WHAT THE TASK REQUIRES – I need the number of lines in the data that contain the word "column", and nothing beyond it.

INPUT RECORDS –

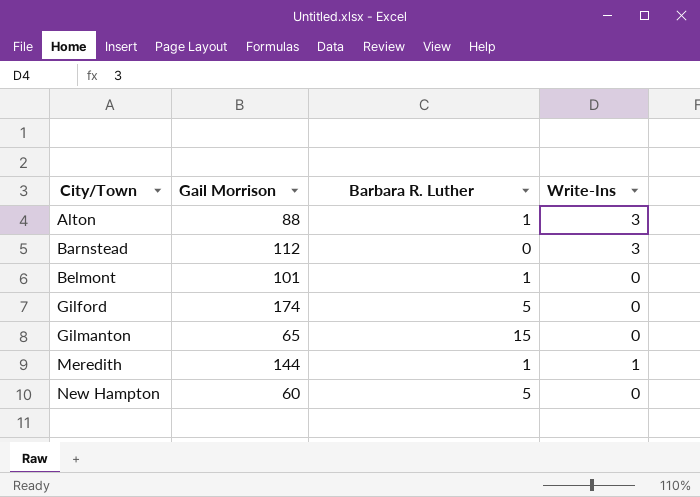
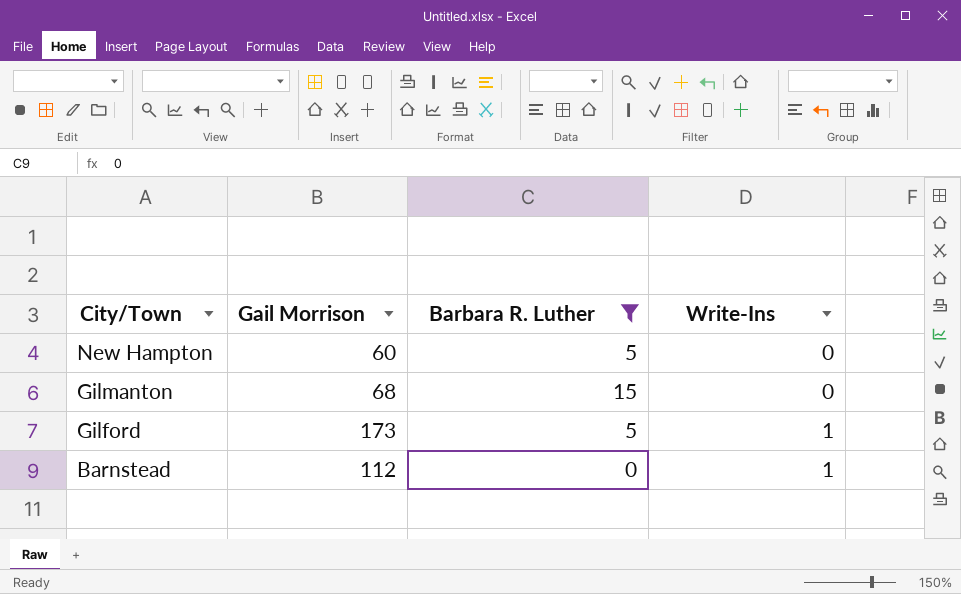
filter: none -> Barbara R. Luther != 1
row order: City/Town ascending -> City/Town descending
Gilmanton | Gail Morrison: 65 -> 68
Gilford | Gail Morrison: 174 -> 173
Gilford | Write-Ins: 0 -> 1
Barnstead | Write-Ins: 3 -> 1

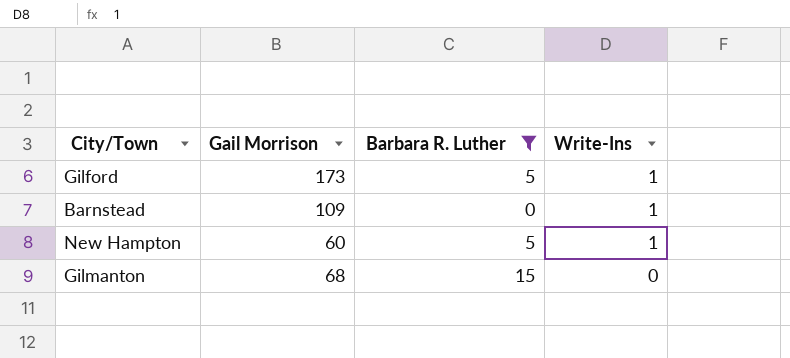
row order: City/Town descending -> Write-Ins descending
Barnstead | Gail Morrison: 112 -> 109
New Hampton | Write-Ins: 0 -> 1

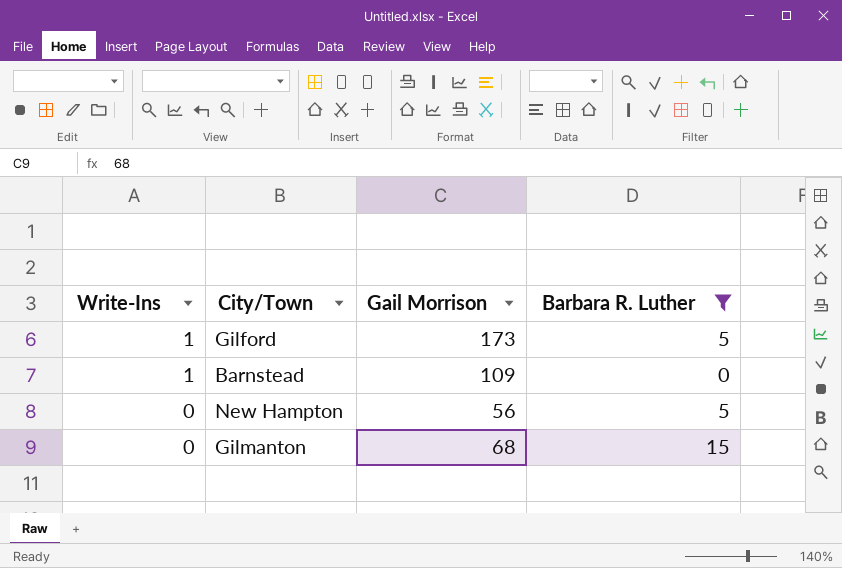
column Write-Ins | position: 4 -> 1
New Hampton | Write-Ins: 1 -> 0
New Hampton | Gail Morrison: 60 -> 56

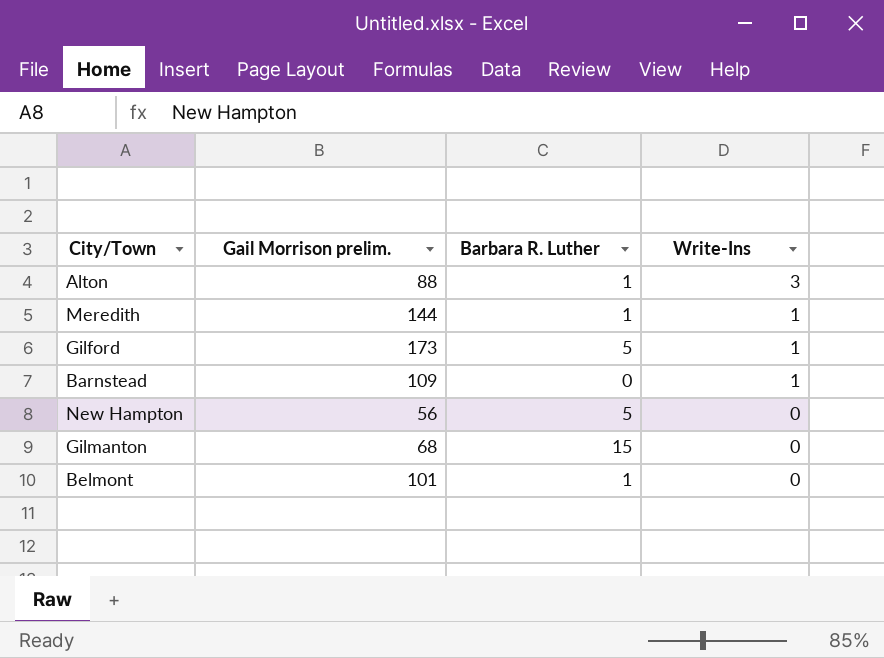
filter: Barbara R. Luther != 1 -> none
column name: Gail Morrison -> Gail Morrison prelim.
column Write-Ins | position: 1 -> 4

EXERCISE OUTPUT – 3